Eyes fixed forward, he approached the front gates. They were wrought iron, resembling nothing so much as enormous hands clasped in prayer. Nestled between their palms, there was a ring of iron encircling the silhouette of a murkrow.

Its eye opened, glowing bright, and Henry visibly started for the second time that night. _Dignity,_ he reminded himself. For all he knew, She watched through those eyes. He met the iron bird’s gaze, trying with all his might not to wince or squint. _Endure Her light._

He was about to speak, to announce his presence, but of course, of course, She already knew he was there. The gates swung outward without a sound, at which he stepped back, but no more than he had to. They all but grazed his chest as they opened.

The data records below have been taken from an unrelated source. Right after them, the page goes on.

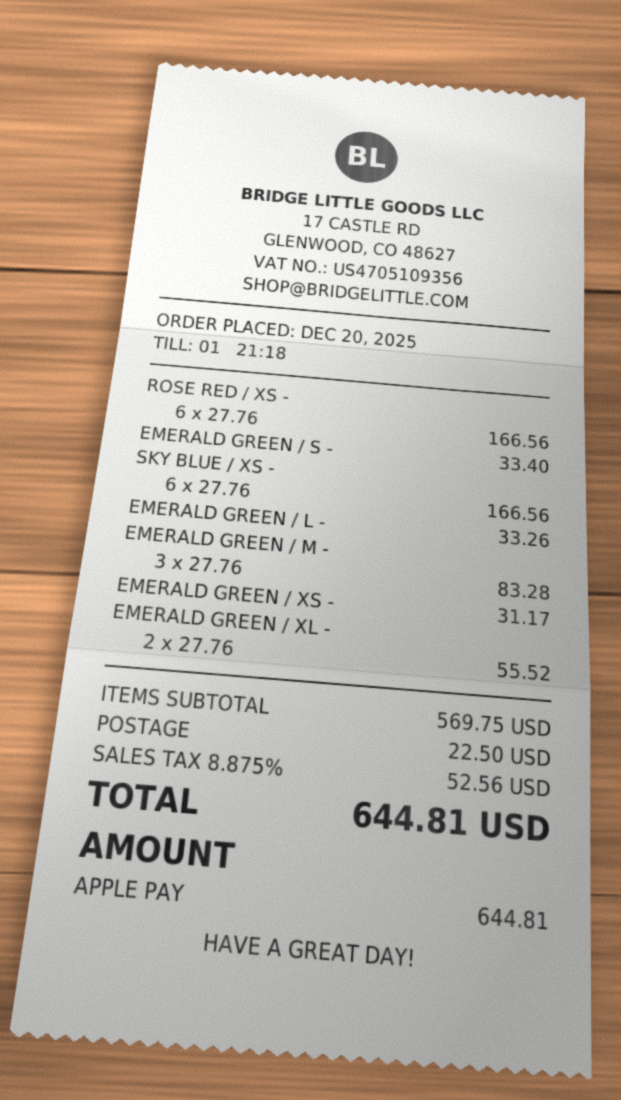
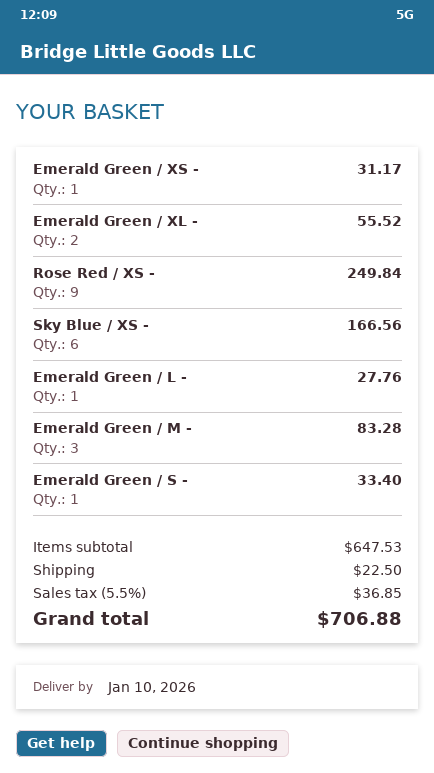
ROSE RED / XS -: 6 for 166.56 -> 9 for 249.84
EMERALD GREEN / L -: 1 for 33.26 -> 1 for 27.76
subtotal: 569.75 -> 647.53
tax: 8.875% = 52.56 -> 5.5% = 36.85
total: 644.81 -> 706.88

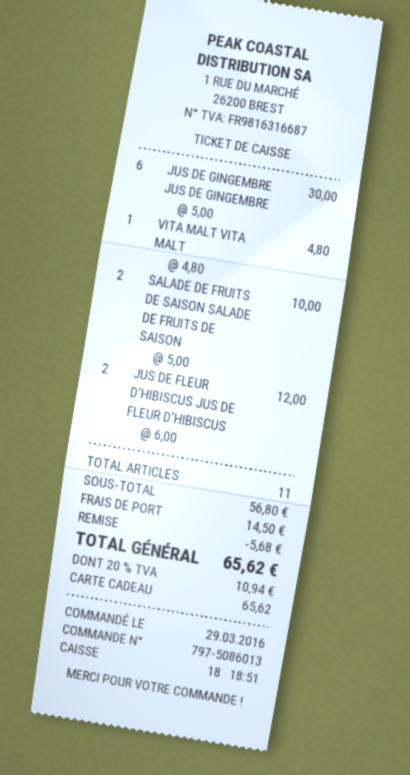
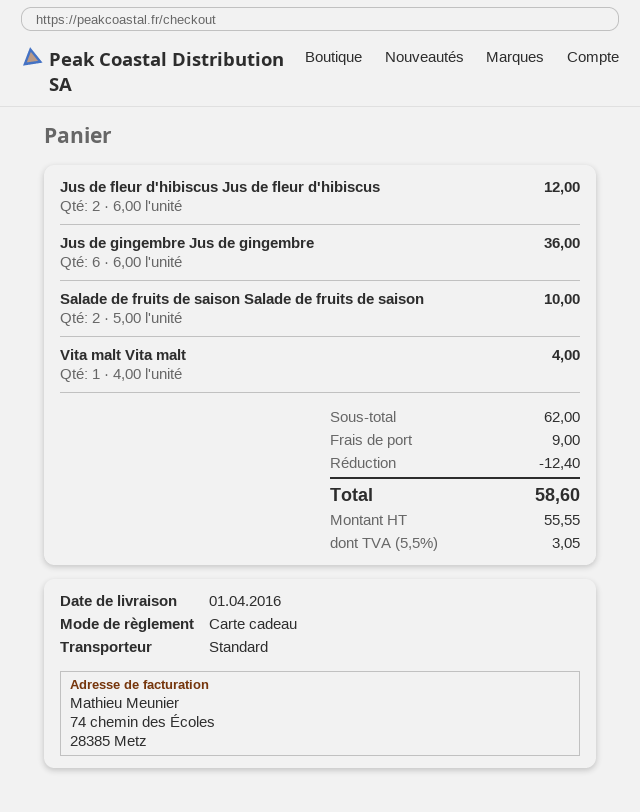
JUS DE GINGEMBRE JUS DE GINGEMBRE: 6 x 5.00 = 30.00 -> 6 x 6.00 = 36.00
VITA MALT VITA MALT: 1 x 4.80 = 4.80 -> 1 x 4.00 = 4.00
subtotal: 56.80 -> 62.00
discount: 5.68 -> 12.40
shipping: 14.50 -> 9.00
tax: 20% = 10.94 -> 5.5% = 3.05
total: 65.62 -> 58.60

He put out the lantern, then proceeded up the long path before him. Lamps stood to either side, glowing golden in the night, and another iron murkrow perched atop each of them. As he approached each pair, their eyes opened, bright as stars. She still watched his every move. Mindful of this, he held his head high on the way to the doors, his hands at his sides, no emotion on his face.

As silently as the gates had, the doors opened. Beyond, he saw chandeliers and marble floors and carpeted staircases winding out of sight. And unless his mind was playing tricks on him, he heard footsteps shuffling his way. He tensed in spite of himself. _Could it be…?_

He smelled the new arrival before he saw it. It hit him like a wall, reeking of every kind of filth he could name. Eyes watering, he fought against a surge of nausea and very nearly lost.

_This is a test,_ he told himself, gritting his teeth. _It has to be…_ As he wiped away the tears, the source of the stench finally came into view.

She was close to his height, Her skin a moldy shade of green. It had ruptured in several places, something grey-brown and lumpy bulging through the wounds. Another one burst open, right then and there, and a glob of the same filth dropped out. She looked upon him with wide, crusty eyes, breathing noisily through parted, pointed teeth.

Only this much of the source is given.